Kansas State Medicaid Fraud Control Unit: 2012 Onsite Review
WHY WE DID THIS STUDY
OIG oversees all Medicaid Fraud Control Units (MFCU or Unit) with respect to Federal grant compliance. As part of this oversight, OIG reviews all Units. These reviews assess Unit performance in accordance with the 12 MFCU performance standards and monitor Unit compliance with Federal grant requirements. This is a review of the Kansas Unit.
HOW WE DID THIS STUDY
We analyzed data from seven sources: (1) a review of policies, procedures, and documentation of the Unit's operations, staffing, and caseload; (2) a review of financial documentation; (3) structured interviews with key stakeholders; (4) a survey of Unit staff; (5) structured interviews with the Unit's management; (6) an onsite review of case files; and (7) an onsite review of Unit operations.
WHAT WE FOUND
For fiscal years (FY) 2009 through 2011, the Unit reported combined civil and criminal recoveries of nearly $66 million and 44 convictions. The Unit increased referrals through education and outreach efforts. We found no evidence of significant noncompliance with applicable laws, regulations, or policy transmittals. However, we found opportunities for improvement and instances in which the Unit did not fully meet the performance standards. Specifically, for FYs 2009 and 2010, the Unit had several internal control weaknesses and inadequate policies and procedures related to certain expenditures.

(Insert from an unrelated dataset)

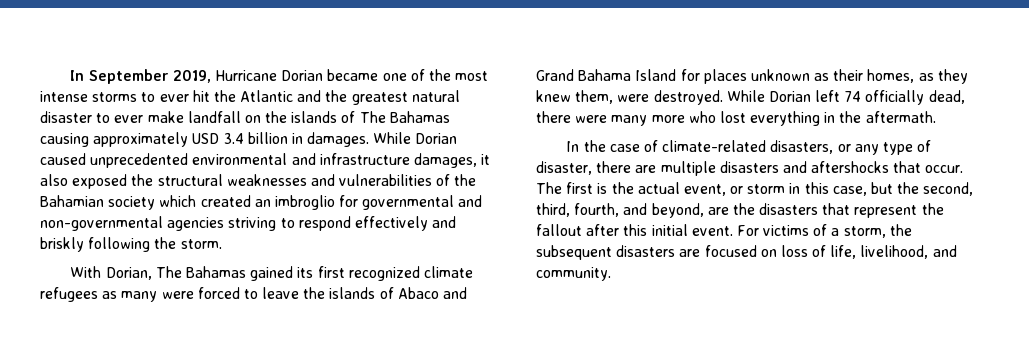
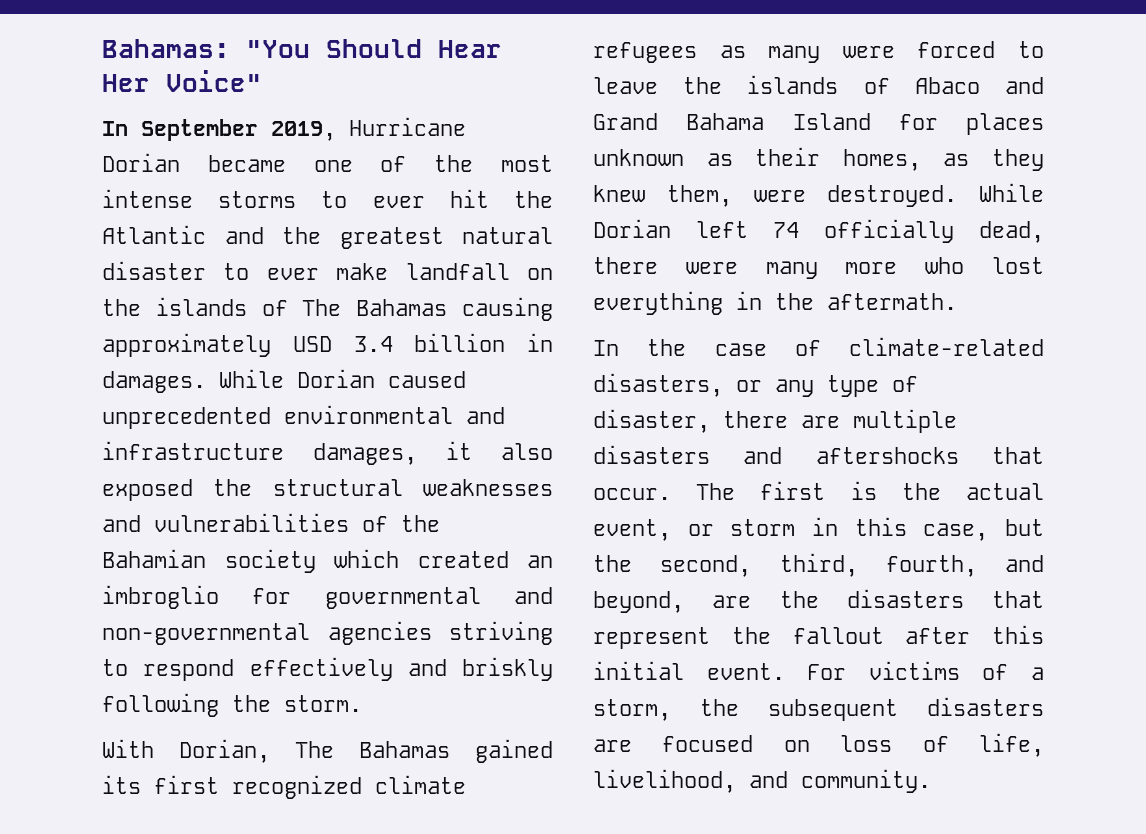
(70, 75) none -> [102,39,502,58] [102,70,262,92] Bahamas: "You Should Hear Her Voice" //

For FYs 2009 through 2011, the Unit did not report the identities of all convicted providers to OIG within 30 days of sentencing for the purpose of program exclusion. The Unit also did not establish annual training plans for its professional disciplines. Finally, case files had inconsistent documentation of supervisory approval for key stages of investigations, yet cases proceeded timely.
WHAT WE RECOMMEND
Based on these findings, the Kansas Unit should: (1) develop policies and procedures to address internal control weaknesses; (2) develop a protocol to ensure identities of convicted providers are reported to OIG; (3) establish annual training plans for professional disciplines; and (4) ensure that all case files contain opening and closing investigative memoranda, documented supervisory approval, and documented periodic supervisory reviews. The Unit concurred with all four of our recommendations.